The second of my three evenings at this year’s Donaufestival was by some way the weakest. I made it over to the Minoritenkirche in time to catch the set by Goblin, J’s favourite reunited Italian progressive horror film soundtrack artists. I tried to like them, I really did, but I found myself somewhat dispirited. Maybe I was at a disadvantage in not knowing the films from which most of the pieces were taken, but then again if the music required the presence of the moving images that originally accompanied them, those images could perhaps have been projected onto the screen behind the stage. In fact there were indeed plenty of images projected onto that screen, but they were all of the still variety and didn’t really add much to the music (J. reckoned there were technical goblins, er gremlins, which prevented the full multimedia experience from materialising).
In any event, the music signally failed to hold my attention, consisting as it did of widdly prog with lots of guitar and keyboard solos. In other words it was a pale shadow of the music of Genesis, a group which I will be forever grateful to my brother (S., are you reading this?) for introducing me to. In the past few years I’ve grown to love Genesis more and more (up to and including 1980’s Duke, naturally), as much for the verve and warmth of their extended instrumental passages as for Peter Gabriel’s and, yes, Phil Collins’s dramatic vocal interventions. Anyway, to these ears Goblin were like a poor man’s Genesis, their weak and pedestrian melodies a chore rather than a pleasure.

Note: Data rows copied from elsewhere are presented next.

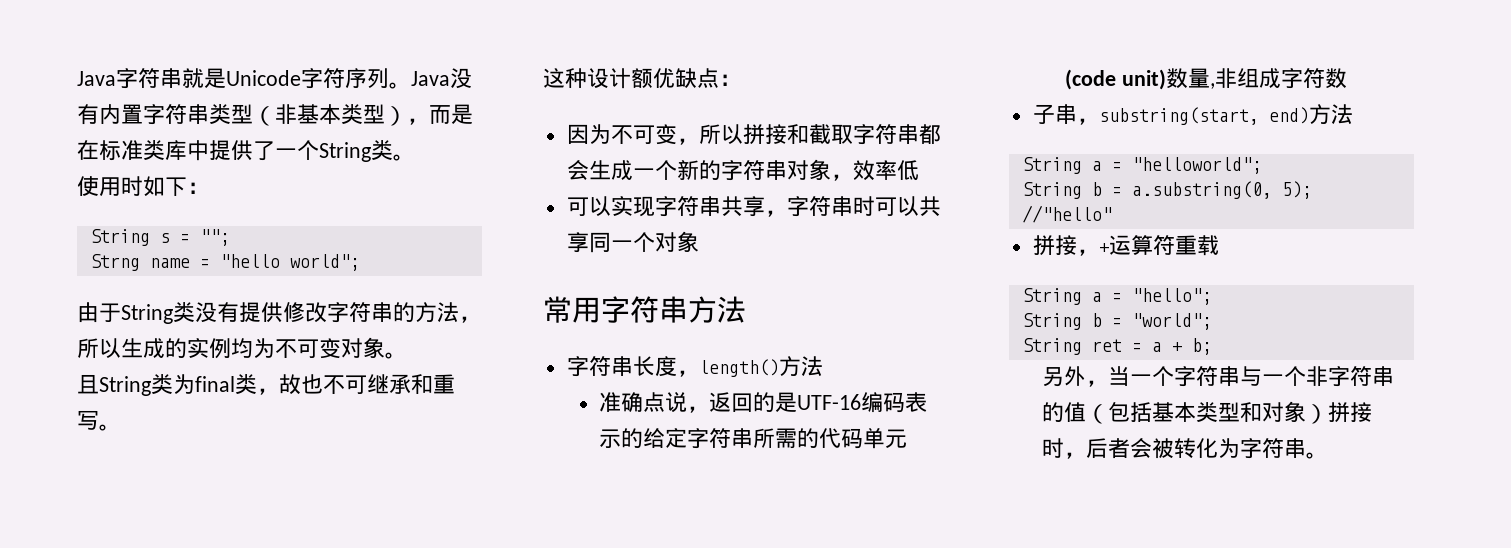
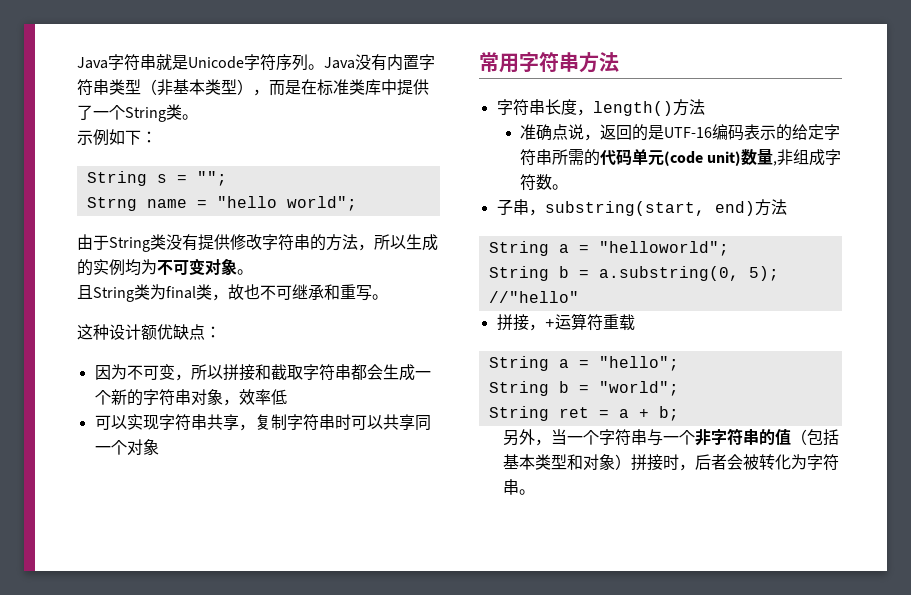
- 使用时如下：
+ 示例如下：
- 可以实现字符串共享，字符串时可以共享同一个对象
+ 可以实现字符串共享，复制字符串时可以共享同一个对象
- 准确点说，返回的是UTF-16编码表示的给定字符串所需的代码单元(code unit)数量,非组成字符数
+ 准确点说，返回的是UTF-16编码表示的给定字符串所需的代码单元(code unit)数量,非组成字符数。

Back in the main hall later in the evening, both Black Dice and headliners Butthole Surfers proved similarly appeal-resistant. Black Dice were reminiscent of no less an authority than Beavis & Butthead – a bunch of chancers making an ill-formed and directionless racket because it was, like, rilly cool to do so. The incessant rhythmic nodding of the bloke on the right, presumably intended to signal some kind of Dionysian abandonment, was profoundly irritating. As for the Butthole Surfers, their twin-drummer assault was astonishing, but other than that the whole thing was just too swampy and aggressive for my tastes.